How to Check if a Digital Resource Has Been Plagiarised
Digital copies of work are easier to analyse than hard-copies for the simple reason that you don’t have to transcribe the whole text back into a computer. Just copy and paste or upload the original digital text into plagiarism software and you’re done. The program will take care of the analysis for you.
However, certain file types like PDFs don’t always let you copy the text. If this can’t be done, you might need to look for a PDF to Word converter. As a teacher, you should ask that students submit work using a file type that you can easily check for plagiarism.
More and more work is being done digitally, especially during lockdowns and school closures since students aren’t able to hand their work to their teachers in person.
However, plagiarism-checkers do have their limits. They can mislabel very common expressions as plagiarism. They can also consider quotations or citations as plagiarism, even when the student has clearly cited the source. The teacher’s job is to check what has been correctly copied and subsequently referenced and what copied content is being passed off as the student’s own work.

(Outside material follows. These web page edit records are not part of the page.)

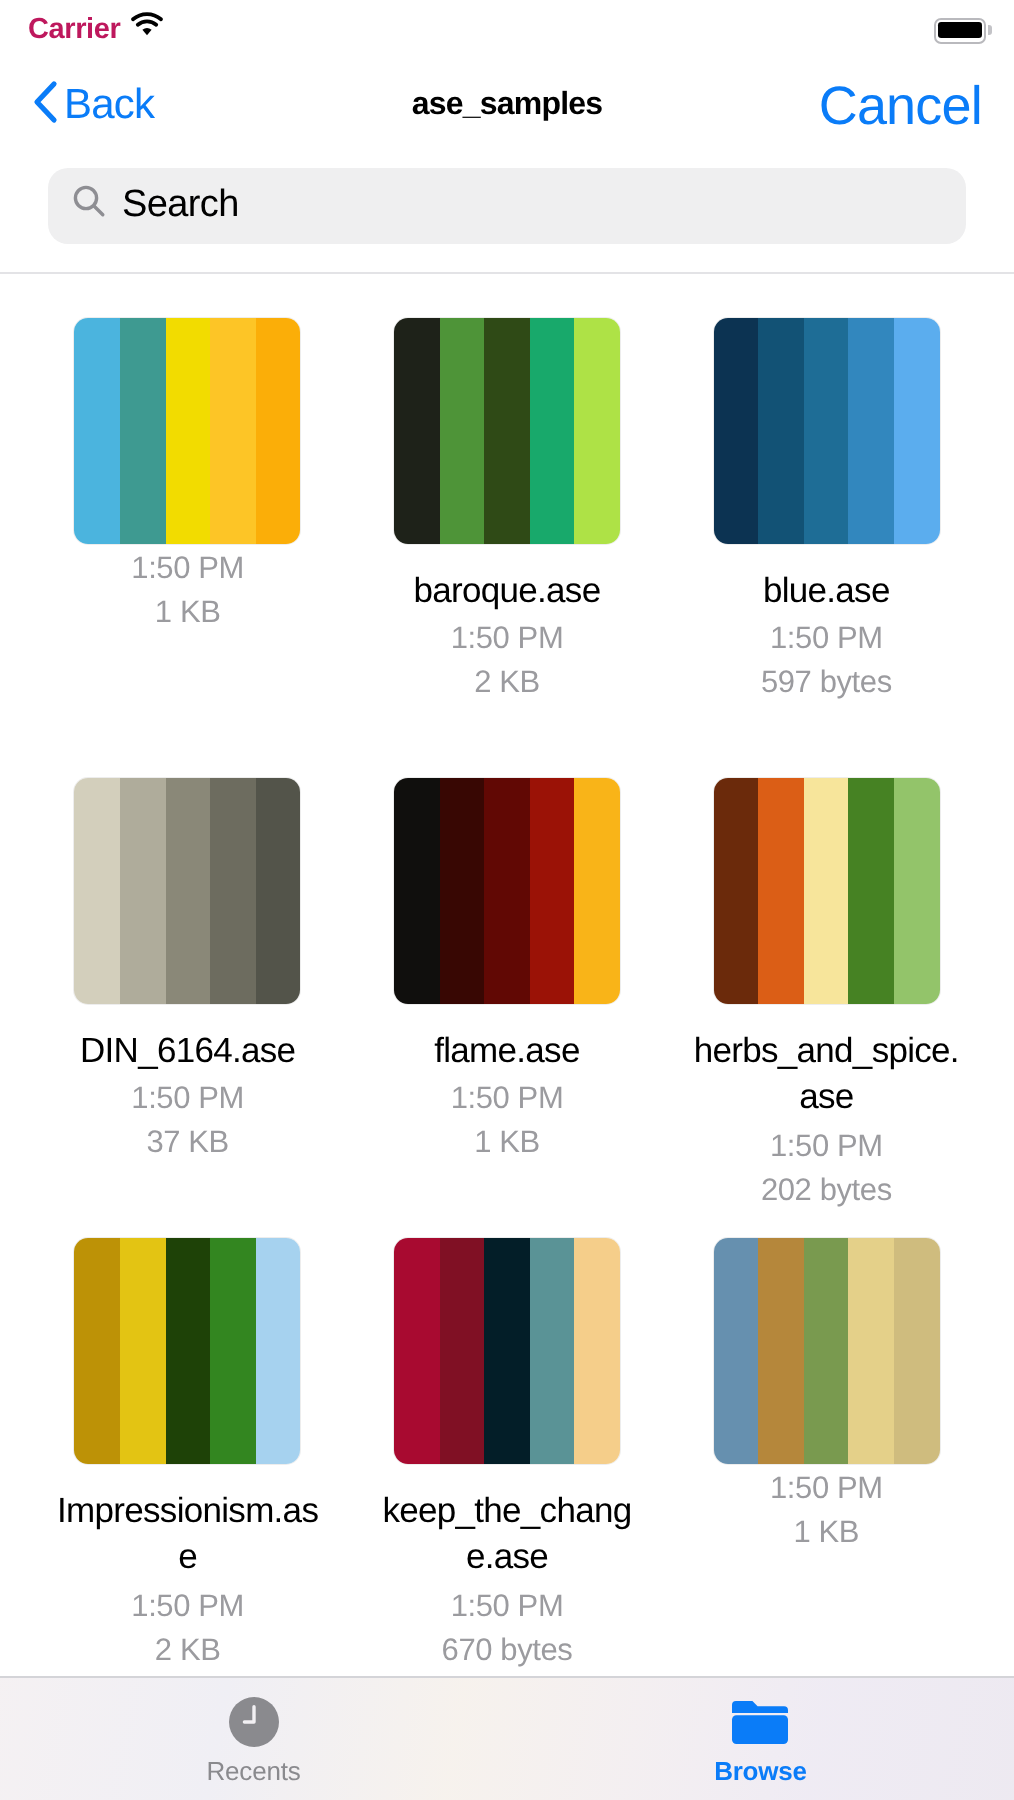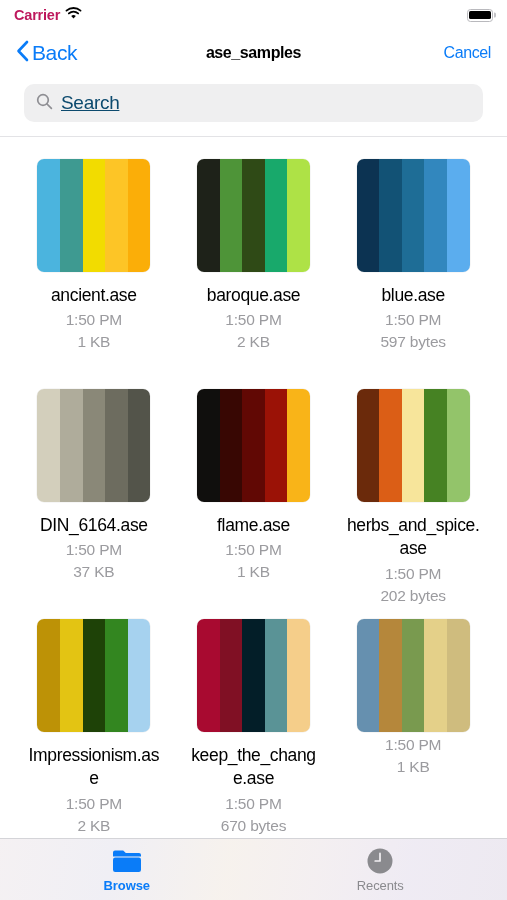--- a/index.html
+++ b/index.html
@@ -112,7 +112,7 @@
   }
   .nav-cancel {
     margin-left: auto;
-    font-size: 16px;
+    font-size: 27px;
     color: #0a7cf8;
     letter-spacing: -0.4px;
     cursor: pointer;

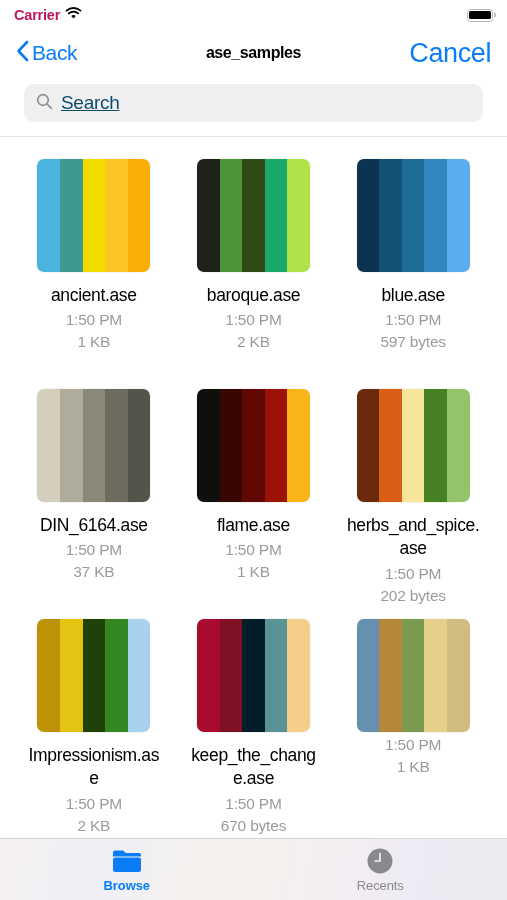--- a/index.html
+++ b/index.html
@@ -137,9 +137,8 @@
   .search-icon { display: block; flex: none; }
   .search-placeholder {
     font-size: 19px;
-    color: #0c4a6e;
+    color: #000000;
     letter-spacing: -0.3px;
-    text-decoration: underline;
   }
   .hairline {
     height: 1px;

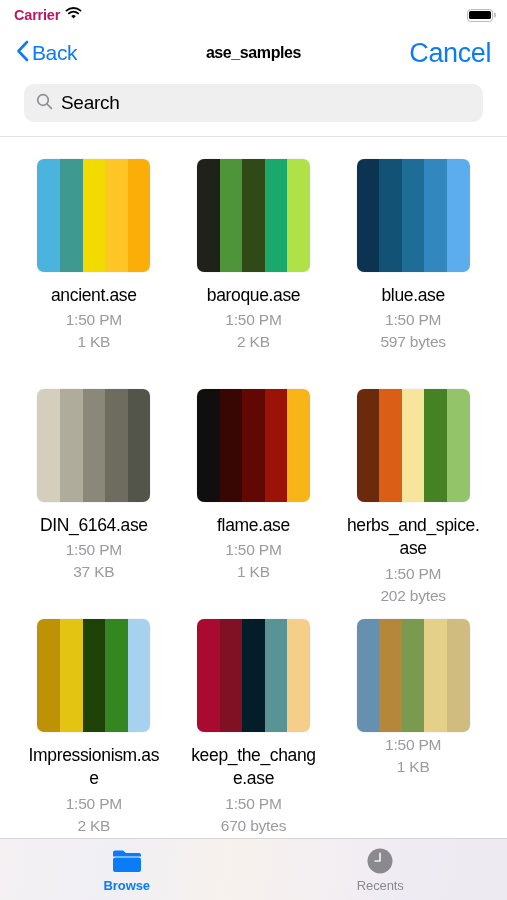--- a/index.html
+++ b/index.html
@@ -286,7 +286,6 @@
           <div class="stripe" style="background: rgb(253, 197, 38);"></div>
           <div class="stripe" style="background: rgb(251, 174, 8);"></div>
         </div>
-        <div class="file-name">ancient.ase</div>
         <div class="file-time">1:50 PM</div>
         <div class="file-size">1 KB</div>
       </div>

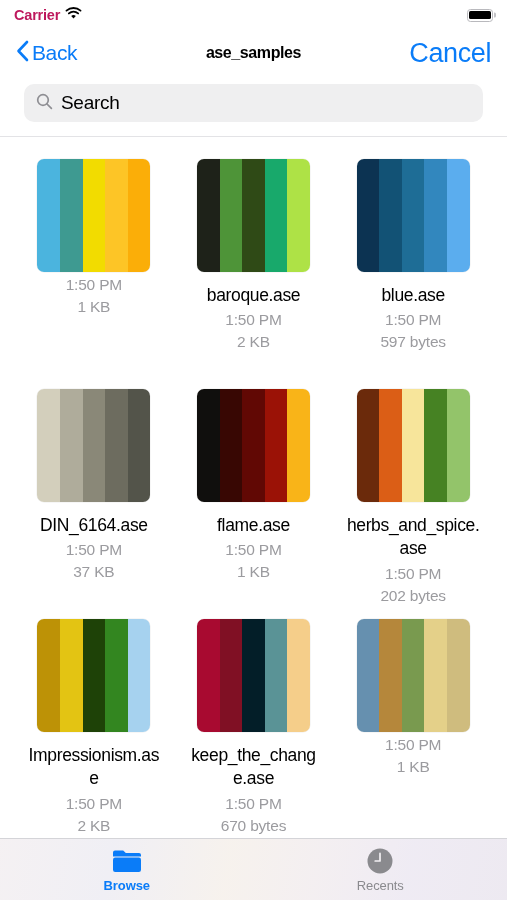--- a/index.html
+++ b/index.html
@@ -388,6 +388,15 @@
 </div>
 
 <div class="tab-bar">
+  <div class="tab-item inactive">
+    <span class="tab-icon">
+      <svg width="30" height="30" viewBox="0 0 30 30">
+        <circle cx="15" cy="15" r="12.5" fill="#8a8a8e"></circle>
+        <path d="M15 7.4 L15 15 L10.2 15" stroke="#f2f0f3" stroke-width="1.7" fill="none" stroke-linecap="round" stroke-linejoin="round"></path>
+      </svg>
+    </span>
+    <span class="tab-label">Recents</span>
+  </div>
   <div class="tab-item active">
     <span class="tab-icon">
       <svg width="32" height="30" viewBox="0 0 32 30">
@@ -397,15 +406,6 @@
     </span>
     <span class="tab-label">Browse</span>
   </div>
-  <div class="tab-item inactive">
-    <span class="tab-icon">
-      <svg width="30" height="30" viewBox="0 0 30 30">
-        <circle cx="15" cy="15" r="12.5" fill="#8a8a8e"></circle>
-        <path d="M15 7.4 L15 15 L10.2 15" stroke="#f2f0f3" stroke-width="1.7" fill="none" stroke-linecap="round" stroke-linejoin="round"></path>
-      </svg>
-    </span>
-    <span class="tab-label">Recents</span>
-  </div>
 </div>
 
 </body></html>

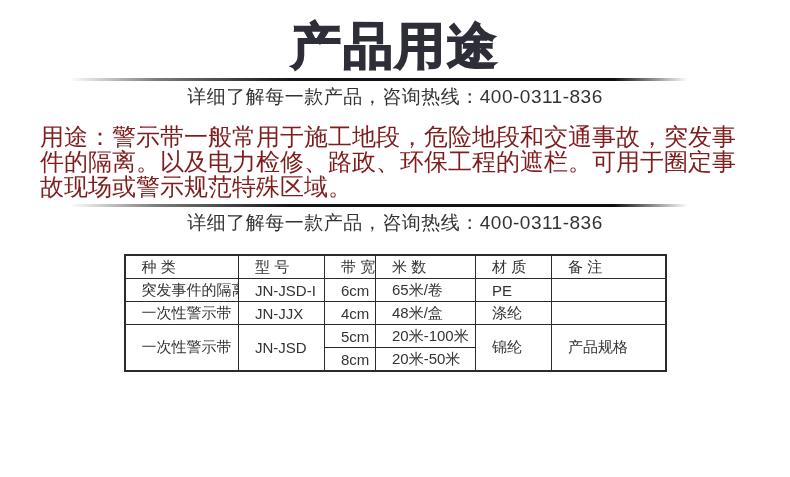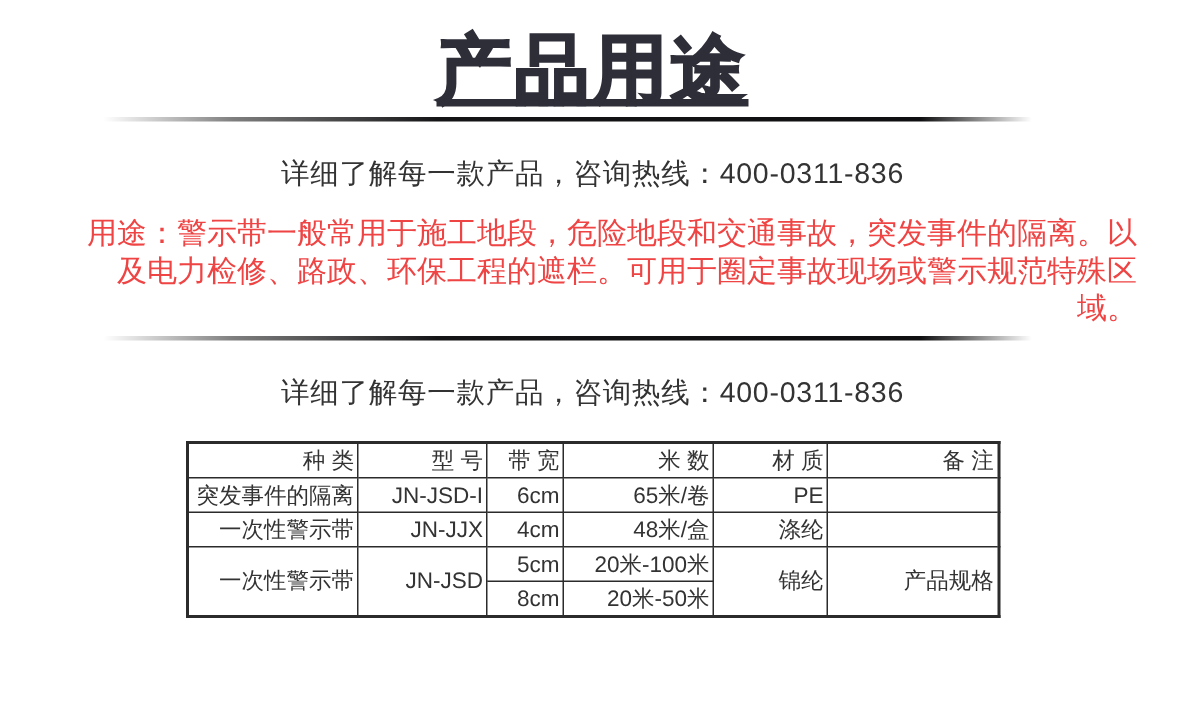--- a/index.html
+++ b/index.html
@@ -24,7 +24,6 @@
     font-weight: 900;
     letter-spacing: 2px;
     color: #2e2e38;
-    text-decoration: underline;
     -webkit-text-stroke: 1.5px #2e2e38;
   }
   .big-title.first { margin-top: 19px; }

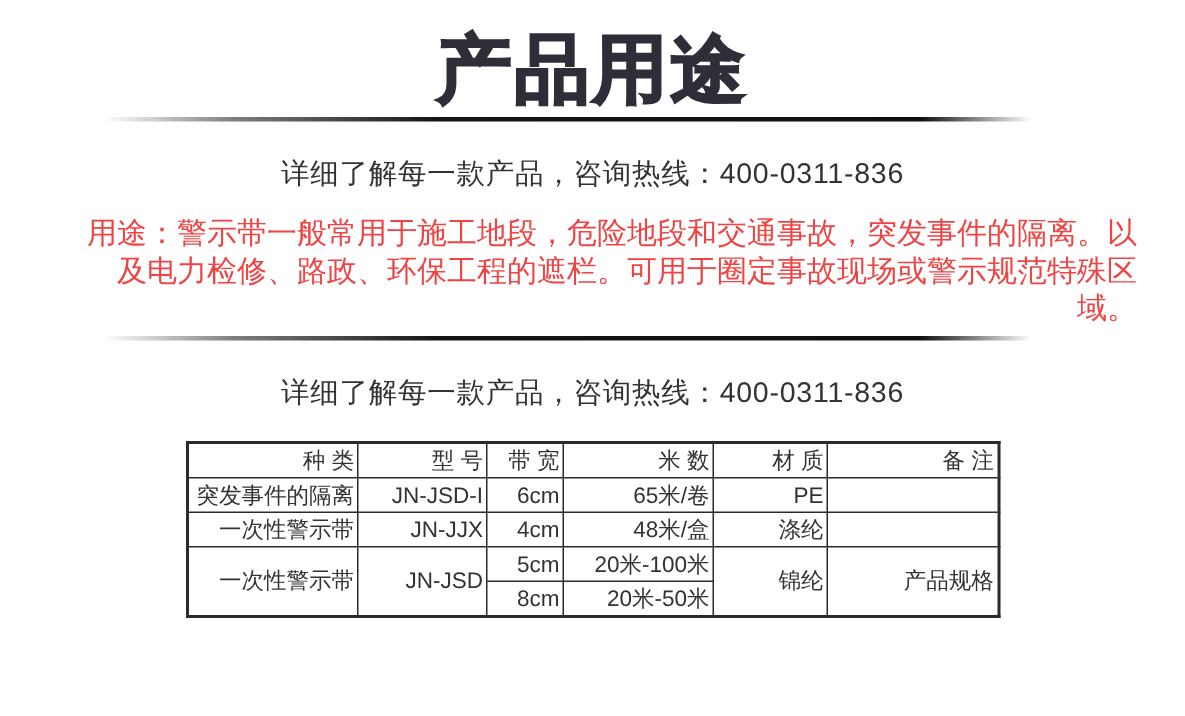--- a/index.html
+++ b/index.html
@@ -41,7 +41,7 @@
       rgba(15,15,17,0) 100%);
   }
   .subtitle {
-    margin-top: 24px;
+    margin-top: 4px;
     text-align: center;
     font-size: 19px;
     line-height: 23px;

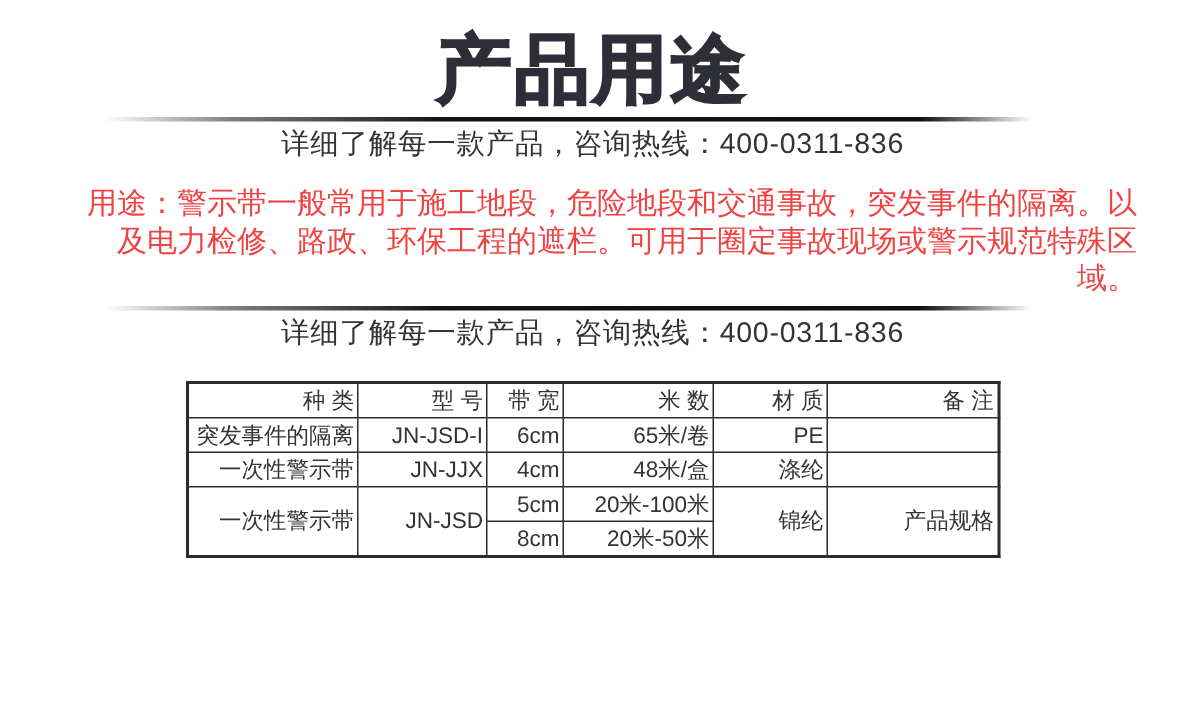--- a/index.html
+++ b/index.html
@@ -51,11 +51,10 @@
   .desc {
     width: 718px;
     margin: 16px 0 0 40px;
-    font-size: 20px;
+    font-size: 24px;
     line-height: 25px;
-    color: #ef4444;
+    color: #7f1d1d;
     word-break: break-all;
-    text-align: right;
   }
   table.spec-table {
     width: 541px;

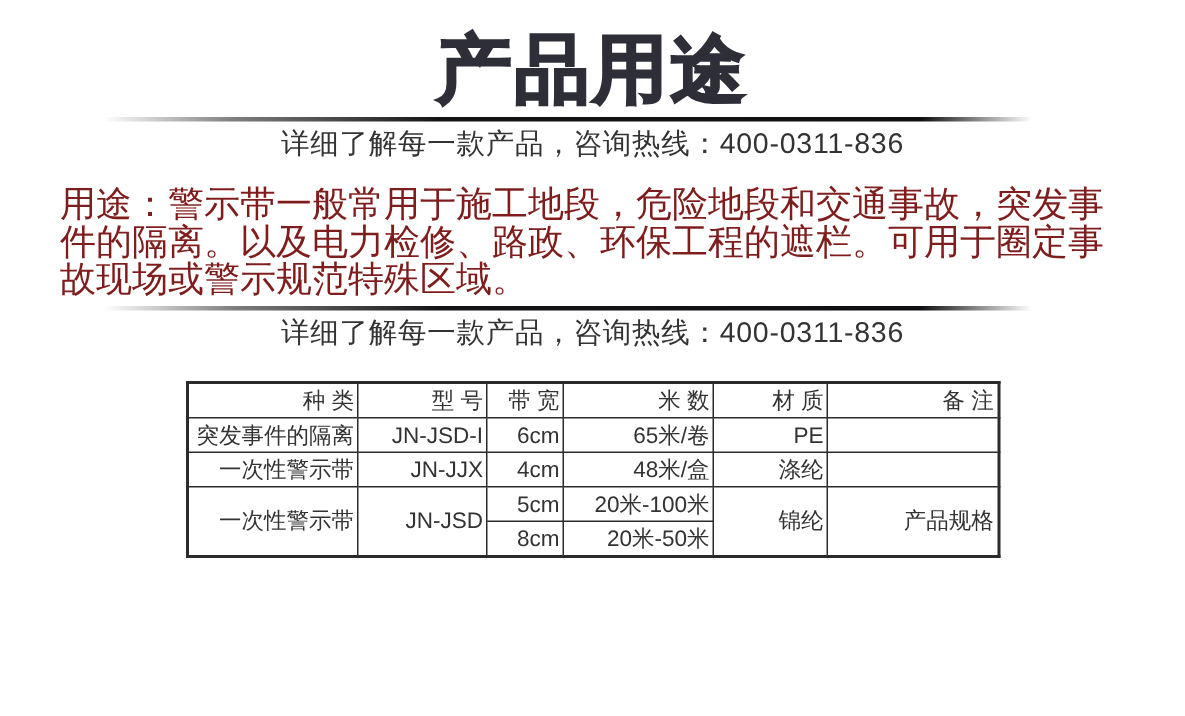--- a/index.html
+++ b/index.html
@@ -67,10 +67,10 @@
   table.spec-table td {
     border: 1px solid #2b2b2b;
     height: 22px;
-    padding: 0 2px;
+    padding: 0 16px;
     font-size: 15px;
     font-weight: normal;
-    text-align: right;
+    text-align: left;
     vertical-align: middle;
     color: #333333;
     overflow: hidden;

Furthermore, you can’t detect plagiarism from a physical resource. Students can copy from a book in the library that doesn’t have a digital copy online so teachers need to remember that even if the plagiarism-checker doesn’t find anything, that doesn’t necessarily mean that the work hasn’t been copied.
Finally, the teacher needs to know what counts as plagiarism and what doesn’t.
What To Do When a Student’s Work is Plagiarism
There needs to be a clear line between plagiarism and research. Students need to know what plagiarism is, how they can avoid it, and what the consequences are if they’re caught doing it as this will encourage them not to do it.
After all, some students may be guilty of plagiarism without even knowing it. They may forget to include quotation marks or cite reference without ever having the intention of plagiarising someone else’s work, which can be avoided by teaching them how to correctly research and reference.
When you first discover plagiarism, it’s important to first find out why the student did it. It may be because they struggled with the work. They mightn’t have been able to clearly write, analyse, or express their own ideas in the text or be confident enough in their own writing and decided to copy someone else's work to avoid looking silly.
Other students may plagiarise to make their lives easier, because they’re lazy, or because they ran out of time. Others may have struggled to find the time needed to do their homework and have copied work to avoid getting trouble for not having done it.
By understanding why they’ve copied, you can find an appropriate solution.
Of course, if they keep doing it, you may need to impose strict punishments so that they know it isn’t something that they should be doing. As always, clear communication and punishments that help the student to learn are the best options.
So should you report a student for plagiarism?
In secondary school, copied work or content can often be dealt with internally. You might need to have a meeting with the students, parents, or staff.
On the other hand, if a student copies work for official exams like GCSEs or A Levels, the issue may have to be reported and dealt with externally.
In the latter case, there’s no messing around.